§ **Code change snippets**:
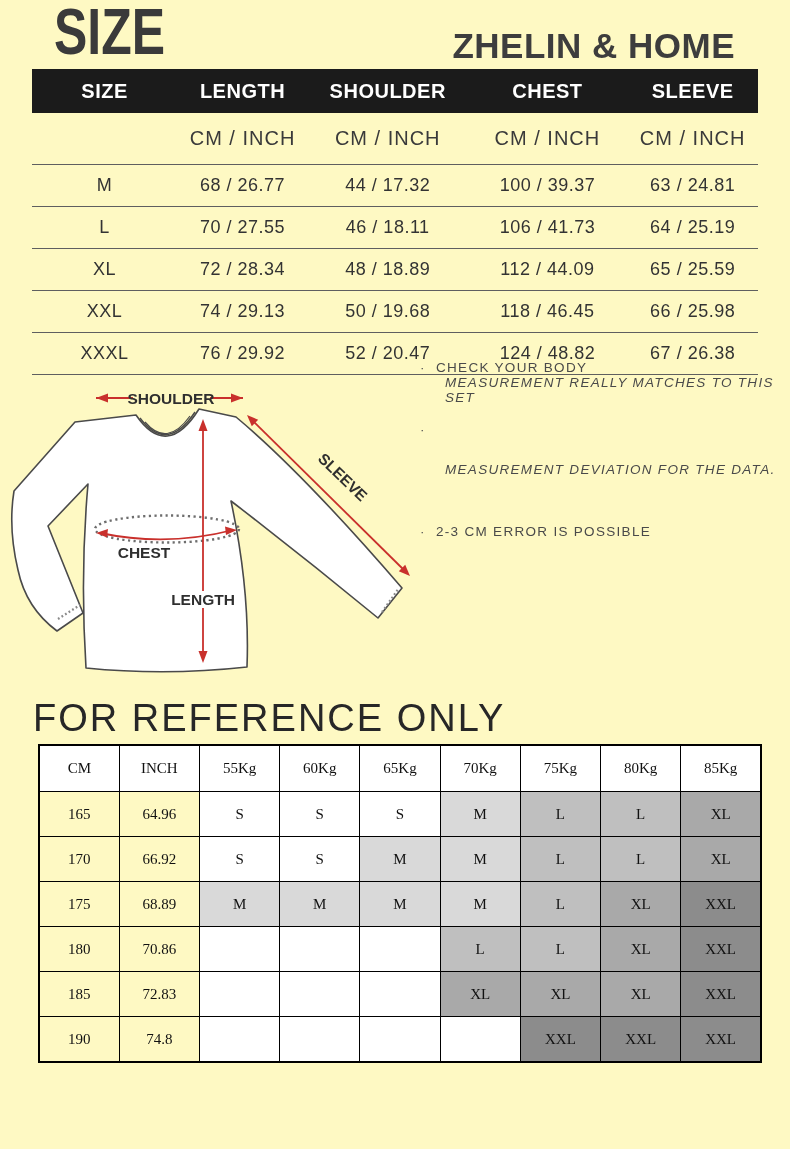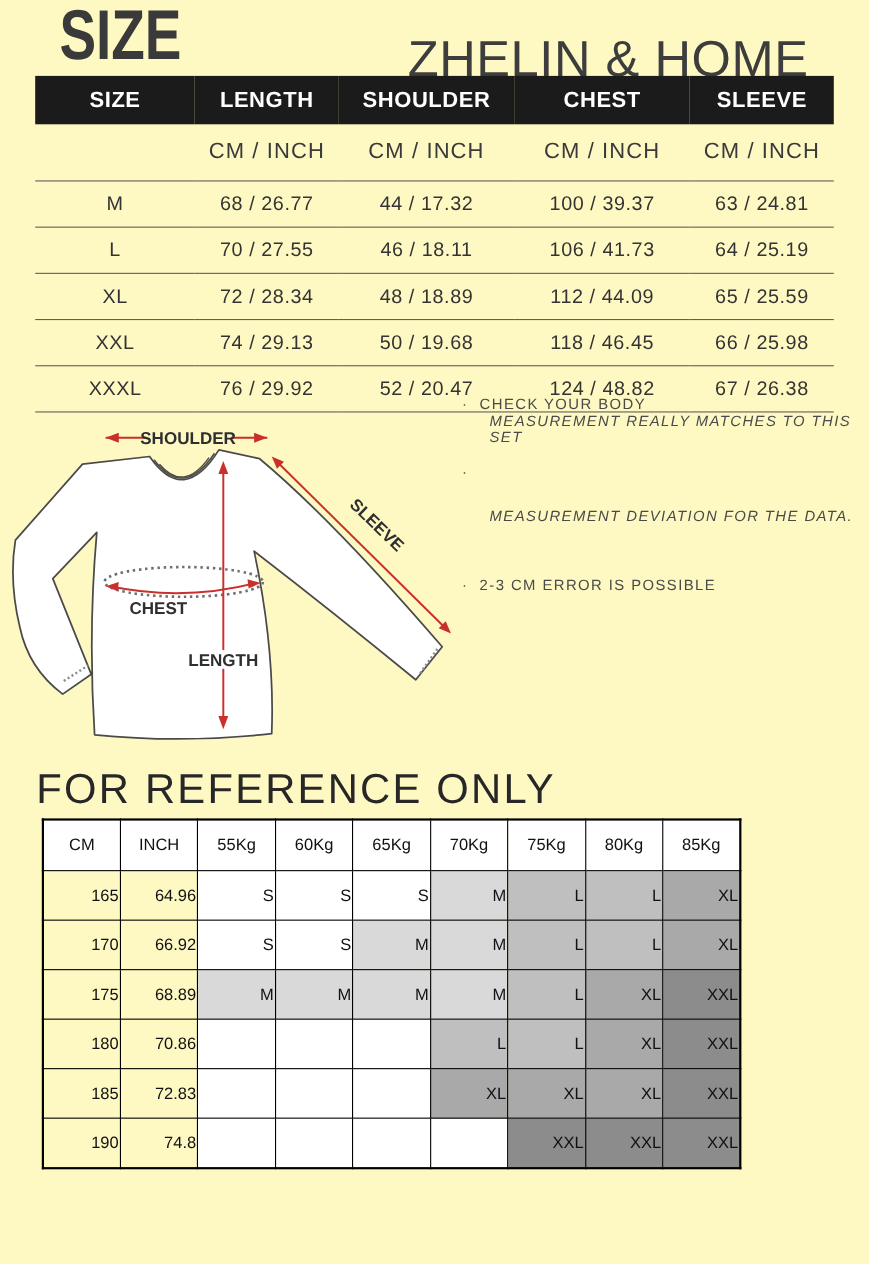"ZHELIN & HOME" .hdr-brand { font-size: 46px -> 35px; font-weight: 400 -> 700 }
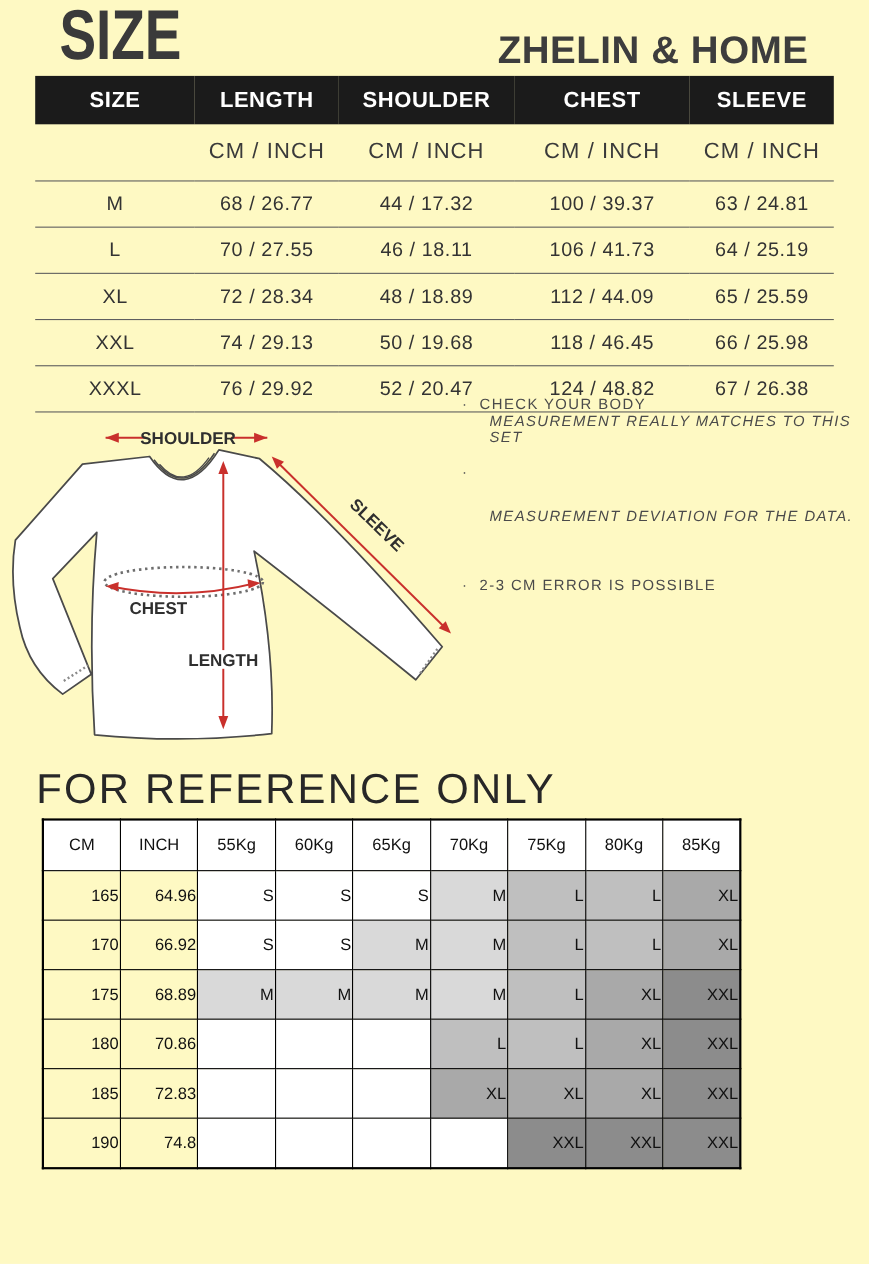"CM" table.ref-table { font-family: Liberation Sans, sans-serif -> Liberation Serif, serif; width: 636px -> 724px }
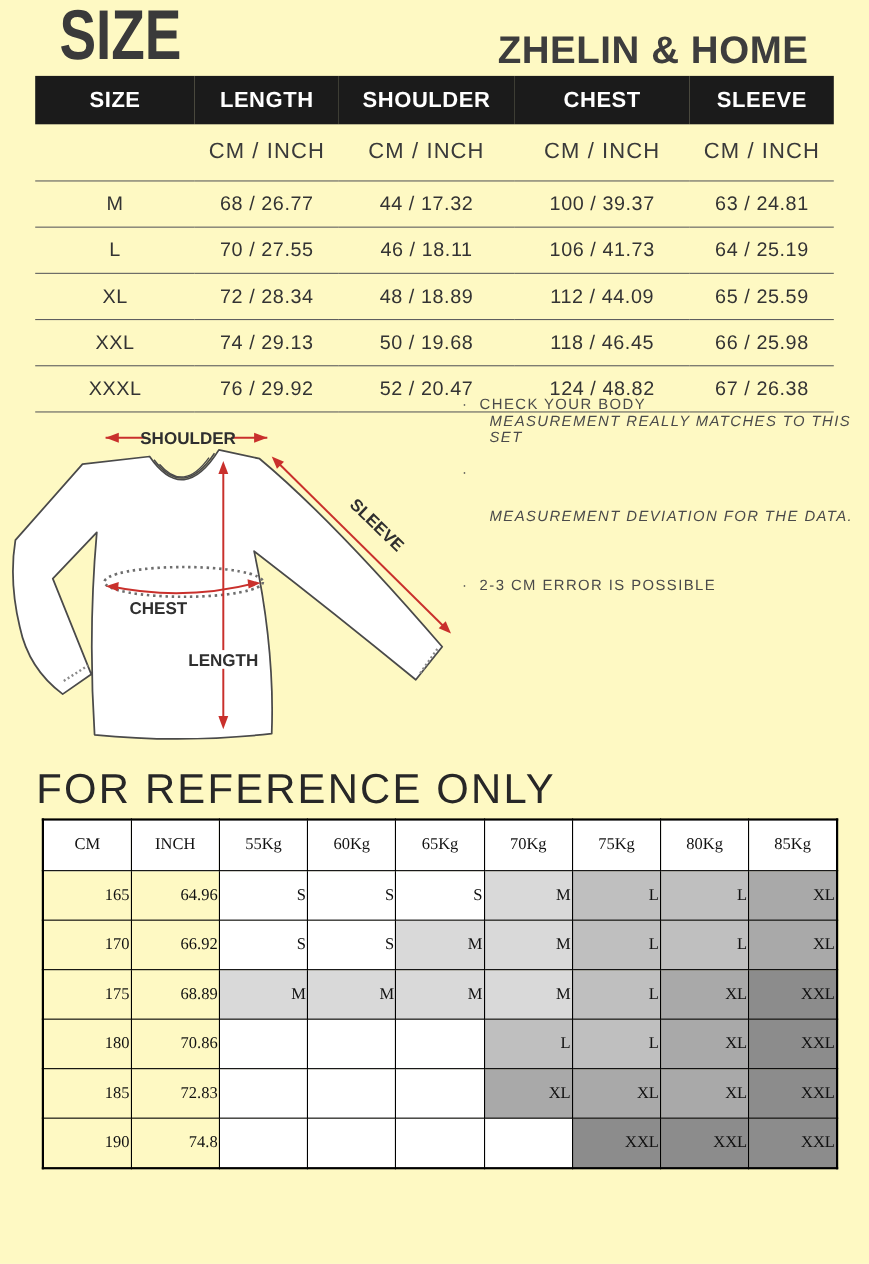"165" .ref-table td { text-align: right -> center }
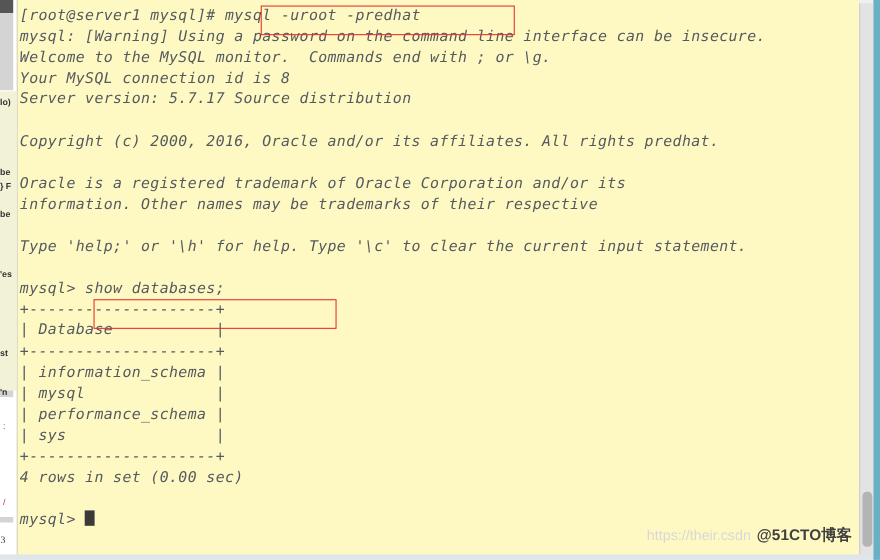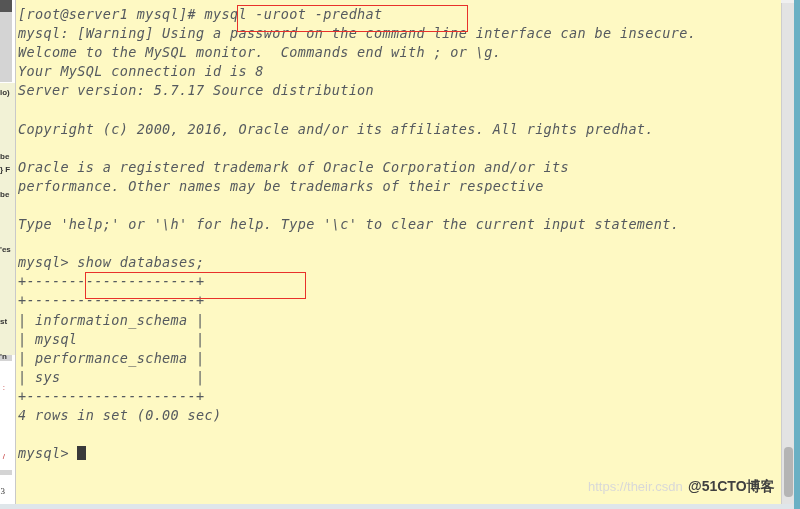"performance. Other names may be" div.term-line { text: performance -> information }
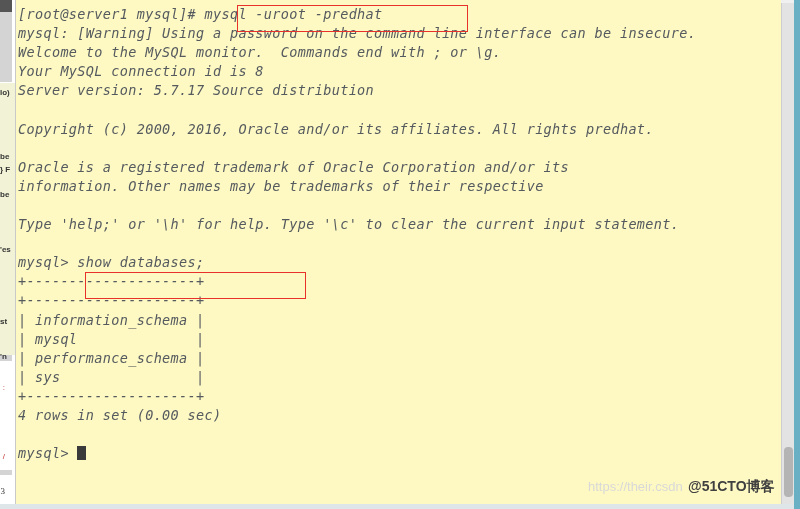"| Database |" div.term-line { html: none -> <div>| Database |</div> }
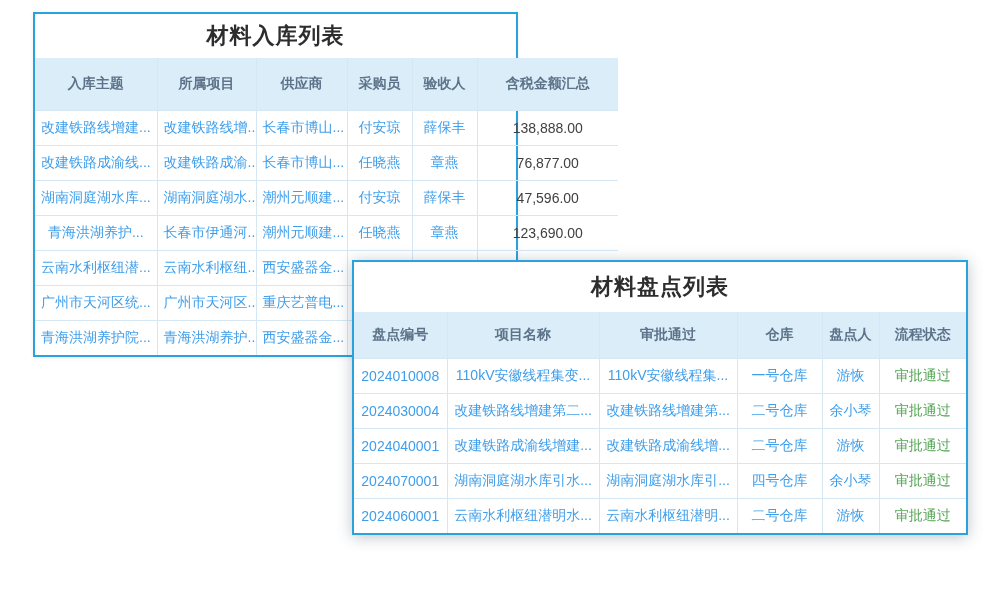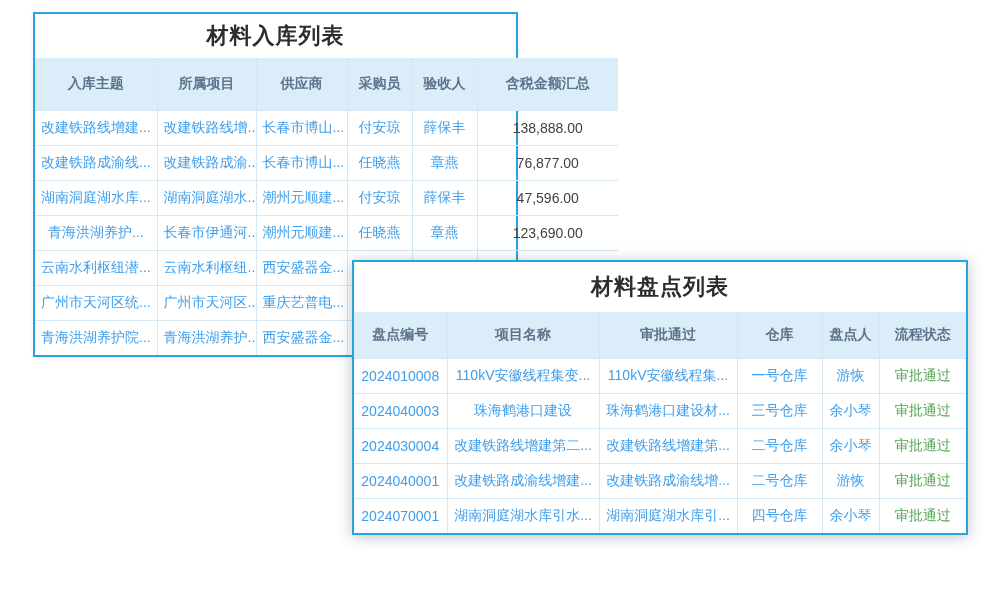"2024040003" tr { html: <tr> <td>2024040003</td> <td>珠海鹤港口建设</td> <td>珠海鹤港口建设材...</td> <td>三号仓库</td> <td>余小琴</td> <td>审批通过</td> </tr> -> none }
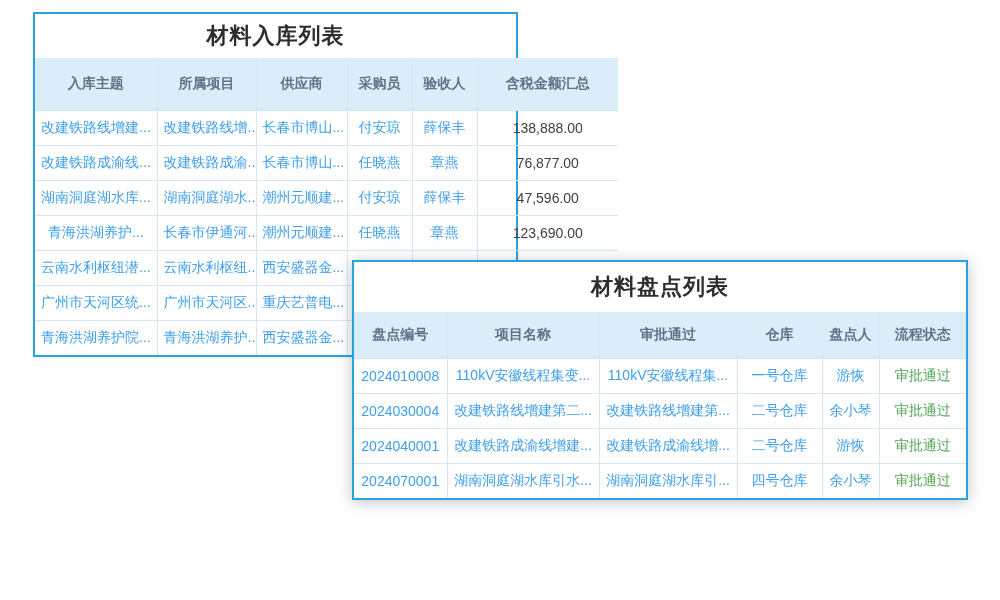"2024060001" tr { html: none -> <tr> <td>2024060001</td> <td>云南水利枢纽潜明水...</td> <td>云南水利枢纽潜明...</td> <td>二号仓库</td> <td>游恢</td> <td>审批通过</td> </tr> }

§ **ASSIGNMENT**:
In the copy, no picture may appear; the records themselves must be output exactly.

§ **WORKED SOLUTION**:
"ZHELIN & HOME" .hdr-brand { font-size: 46px -> 35px; font-weight: 400 -> 700 }
"CM" table.ref-table { font-family: Liberation Sans, sans-serif -> Liberation Serif, serif; width: 636px -> 724px }
"165" .ref-table td { text-align: right -> center }
"performance. Other names may be" div.term-line { text: performance -> information }
"| Database |" div.term-line { html: none -> <div>| Database |</div> }
"2024040003" tr { html: <tr> <td>2024040003</td> <td>珠海鹤港口建设</td> <td>珠海鹤港口建设材...</td> <td>三号仓库</td> <td>余小琴</td> <td>审批通过</td> </tr> -> none }
"2024060001" tr { html: none -> <tr> <td>2024060001</td> <td>云南水利枢纽潜明水...</td> <td>云南水利枢纽潜明...</td> <td>二号仓库</td> <td>游恢</td> <td>审批通过</td> </tr> }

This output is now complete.